Les syndicats de l’entreprise prennent moins de pincettes à l’heure de mettre des mots sur cet échec industriel. “Le vaccin n’était pas assez concentré. Il était sous-dosé. Se tromper de technologie ou de cible, ça peut arriver. Mais là nous avons utilisé une technologie que nous maîtrisons. Rater un dosage, c’est humiliant”, se désole Jean-Louis Peyren.
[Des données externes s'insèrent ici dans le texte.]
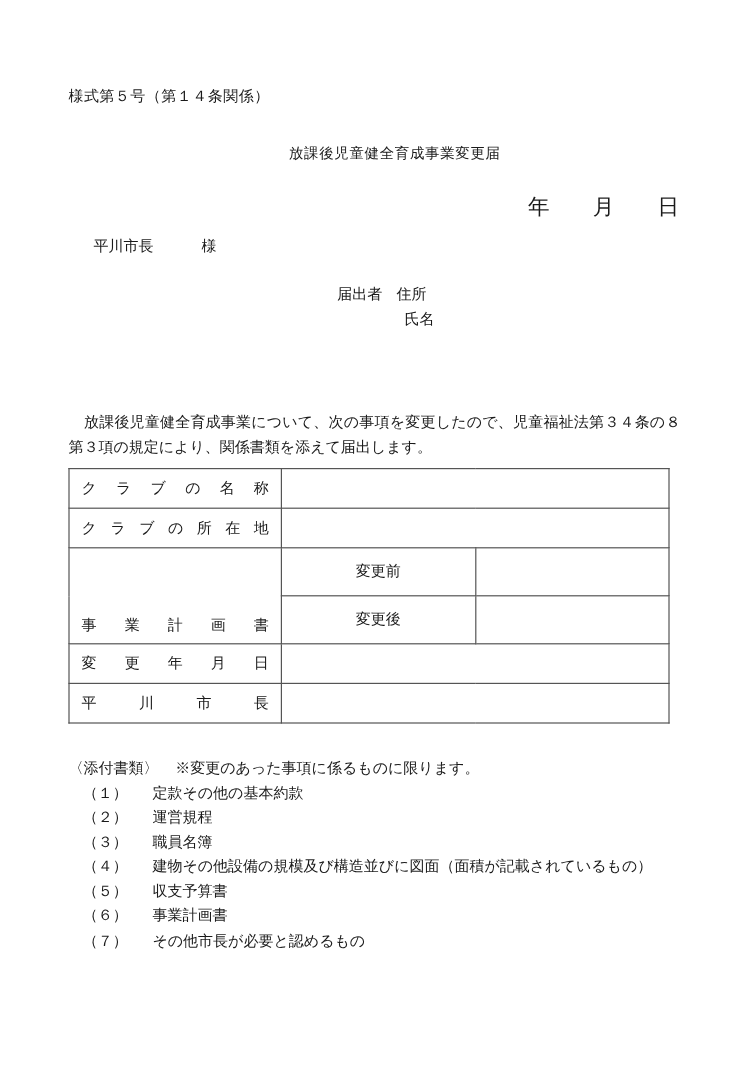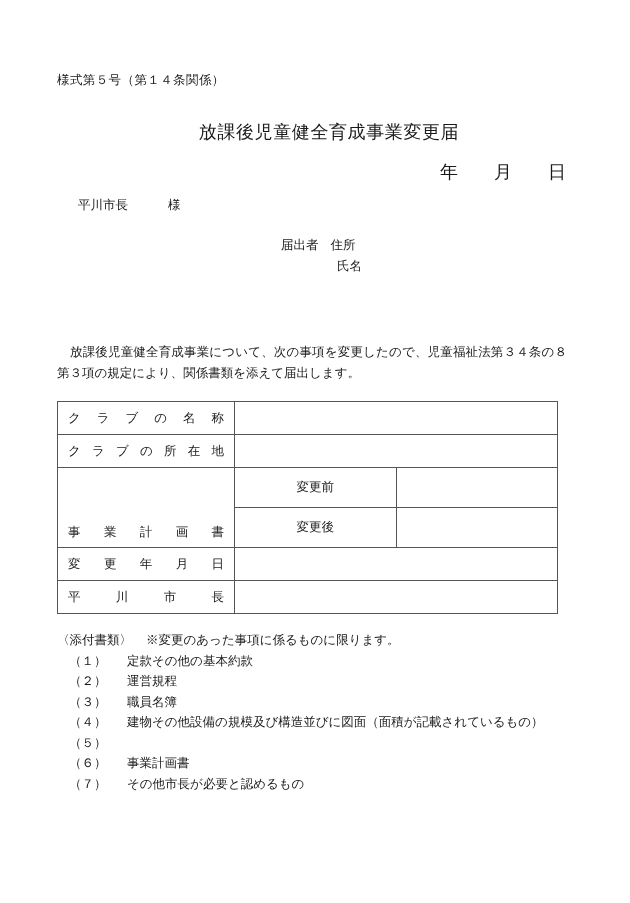"放課後児童健全育成事業変更届" .doc-title { font-size: 18px -> 12px }
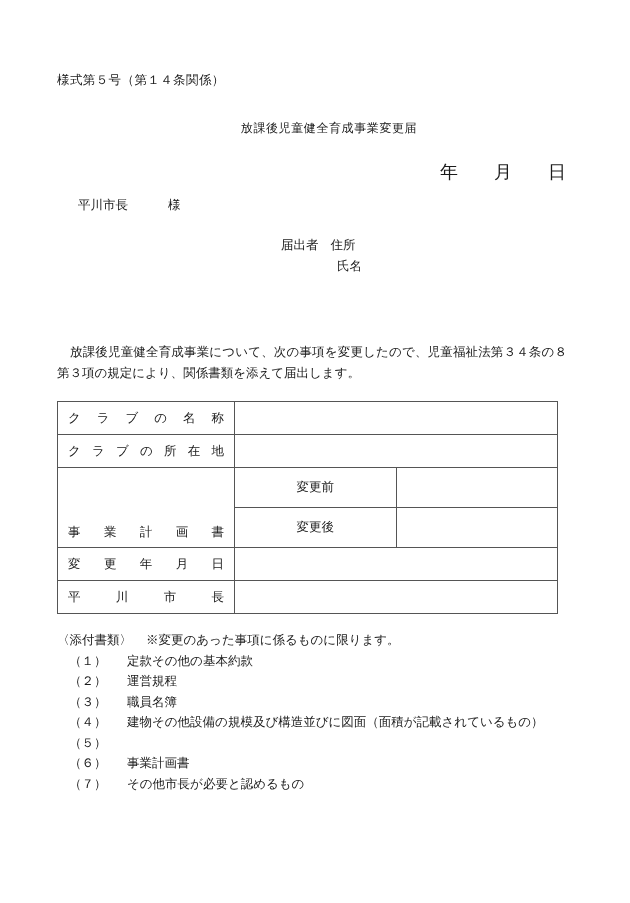"クラブの名称" .form-table { margin-top: 11px -> none }
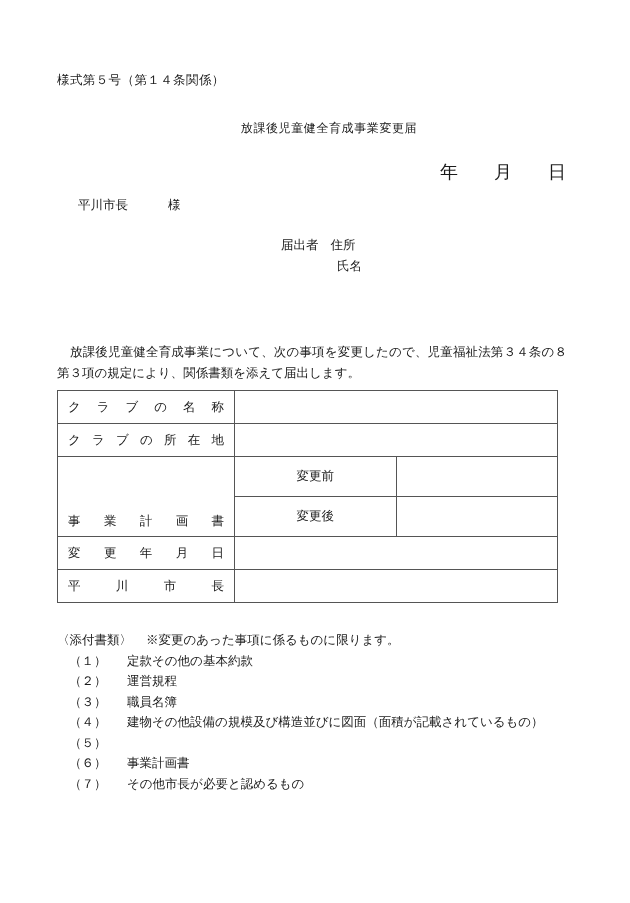"収支予算書" span.txt { html: none -> <span>収支予算書</span> }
Dans la course au vaccin, Sanofi semble avoir confondu vitesse et précipitation. “Pour gagner du temps, Sanofi a acheté le réactif à un fournisseur. Mais il était sous-dosé et donc pas assez efficace. L’erreur de débutant qui a été faite, c’est de ne pas avoir contrôlé le dosage du réactif. Nous avons sauté l’étape du contrôle. Si nous avions eu trois ans pour faire un vaccin, je pense que nous aurions développé nous-mêmes notre réactif”, précise Matthieu Boutier, délégué syndical CFE-CGC chez Sanofi Pasteur.